Open TTree using PyROOT binding of the ROOT framework

In [None]:
filename = "test_tree.root"
rfile  = r.TFile(filename)
intree = rfile.Get('TEvent')
intree.GetEntries()

It is assumed that TTree contains branches gen_idhep, gen_daF and gen_daL containing arrays of inetegers. The gen_idhep array contains EvtGen MC codes of generated particles, the gen_daF and gen_daL arrays contain, correspondingly, indices of the first and last descendants.  These arrays can be obtained with get_gen_table functions from decay_tree_tools.

Arguments of the get_gen_table functions are:
* tree: TTree
* evt: index of the queried event

In [None]:
evtn = 6000
idhep, daF, daL = dtt.gen_table(intree,evtn)
for i in xrange(10):
    print(" ".join([str(idhep[i]).rjust(7),str(daF[i]).rjust(3),str(daL[i]).rjust(3)]))

Function get_full_gv_decay_tree recieves the same arguments and retrievs the graphviz graph corresponding to the full decay tree of the queried event. The decay tree graph can be shown inline in this notebook

In [None]:
decay_tree = dtt.full_gv_decay_tree(intree,evtn)
decay_tree

One can render and save .gv and .pdf files with the following line

In [None]:
#decay_tree.render('test-output/decaytree.gv', view=True)

Get graphs for all B meson decays in the queried event

In [None]:
decay_tree_b = dtt.b_meson_gv_decay_trees(intree,evtn)
len(decay_tree_b)

Two graphs are obtained.
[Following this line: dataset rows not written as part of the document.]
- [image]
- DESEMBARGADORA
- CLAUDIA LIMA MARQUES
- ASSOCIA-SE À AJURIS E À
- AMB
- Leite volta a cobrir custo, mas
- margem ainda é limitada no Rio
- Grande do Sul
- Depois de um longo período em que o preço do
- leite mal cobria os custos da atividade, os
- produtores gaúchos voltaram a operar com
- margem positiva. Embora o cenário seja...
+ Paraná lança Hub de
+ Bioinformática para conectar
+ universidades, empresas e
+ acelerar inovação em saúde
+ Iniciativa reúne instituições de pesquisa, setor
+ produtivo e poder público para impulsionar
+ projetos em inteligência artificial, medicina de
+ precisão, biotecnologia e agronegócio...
Let's take a look on them

In [None]:
decay_tree_b[0]

In [None]:
decay_tree_b[1]

Let's look at the decay tree representation adobted for k means algorithm

In [None]:
codes = kmt.b_decay_codes(intree,evtn)
len(codes)

In [None]:
len(codes[0])

In [None]:
len(codes[1])

Sparse matrix from TTree. Each row of the matrix corresponds to a B meson decay chain

In [None]:
matrix = kmt.tree_to_csr_matrix(intree)

Number of rows of the martix is two times larger than events in the TTree

In [None]:
matrix.shape

Obtaining the sparse matrix is the most computationally intensive part of the procedure. One can do it once and then save the result in .npz file for multiple recalls in future

In [None]:
kmt.save_sparse_csr("test_sparse_matrix",matrix)

In [None]:
mtx = kmt.load_sparse_csr("test_sparse_matrix.npz")
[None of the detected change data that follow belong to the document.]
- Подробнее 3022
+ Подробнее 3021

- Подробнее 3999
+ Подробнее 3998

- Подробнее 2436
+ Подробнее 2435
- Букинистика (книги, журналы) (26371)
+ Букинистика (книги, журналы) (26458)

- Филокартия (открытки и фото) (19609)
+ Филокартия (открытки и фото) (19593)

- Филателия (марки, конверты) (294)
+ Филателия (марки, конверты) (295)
mtx contains the same object as matrix

In [None]:
mtx.shape

Let's run the k means clustering algorithm

In [None]:
k = 30
maxiter = 500
heterogeneity = []
centroids = kmt.get_kpp_centroids(mtx,k)
centroids, cluster_assignment = kmt.kmeans(mtx,k,centroids,maxiter,record_heterogeneity=heterogeneity,verbose=True)
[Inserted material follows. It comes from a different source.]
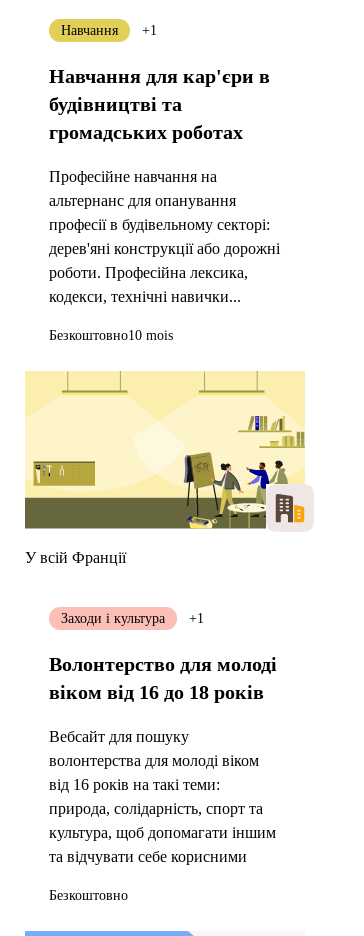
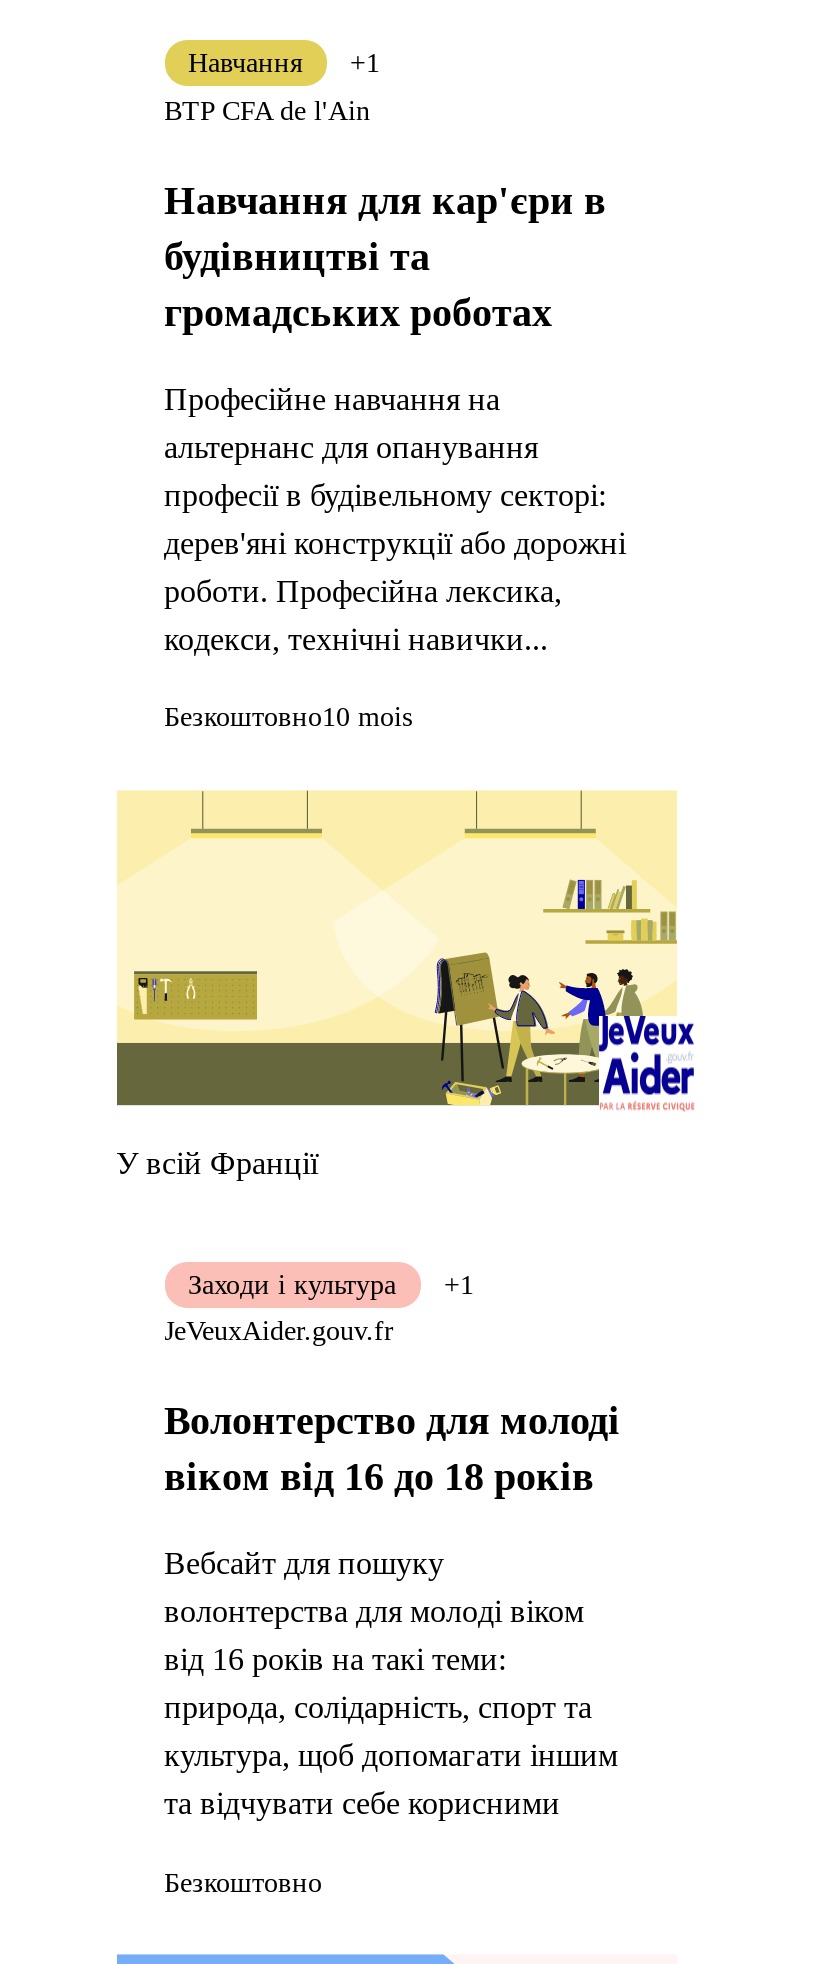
+ BTP CFA de l'Ain

- [image]
+ [image]

+ JeVeuxAider.gouv.fr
List of the heterogeneity values for each k means iteration is stored in heterogeneity. We can draw it in the following way

In [None]:
%matplotlib inline
kmt.plot_heterogeneity(heterogeneity, k)

In [None]:
print("k = %d, h = %f" % (k,heterogeneity[-1]))

One can explore the obtained clusters. Let's print the list of events number in the cluster sorted in decreasing order.

In [None]:
print(sorted(np.bincount(cluster_assignment))[::-1])

And save 1 nearest to the centroid decay tree graph in .pdf file. Graphs for the 8 most populated clusters will be shown in your system pdf files reader

In [None]:
gvts = {}
kmt.visualize_clusters(intree, mtx, centroids, cluster_assignment, k, ntrees_to_save=1, collect_gvt = gvts)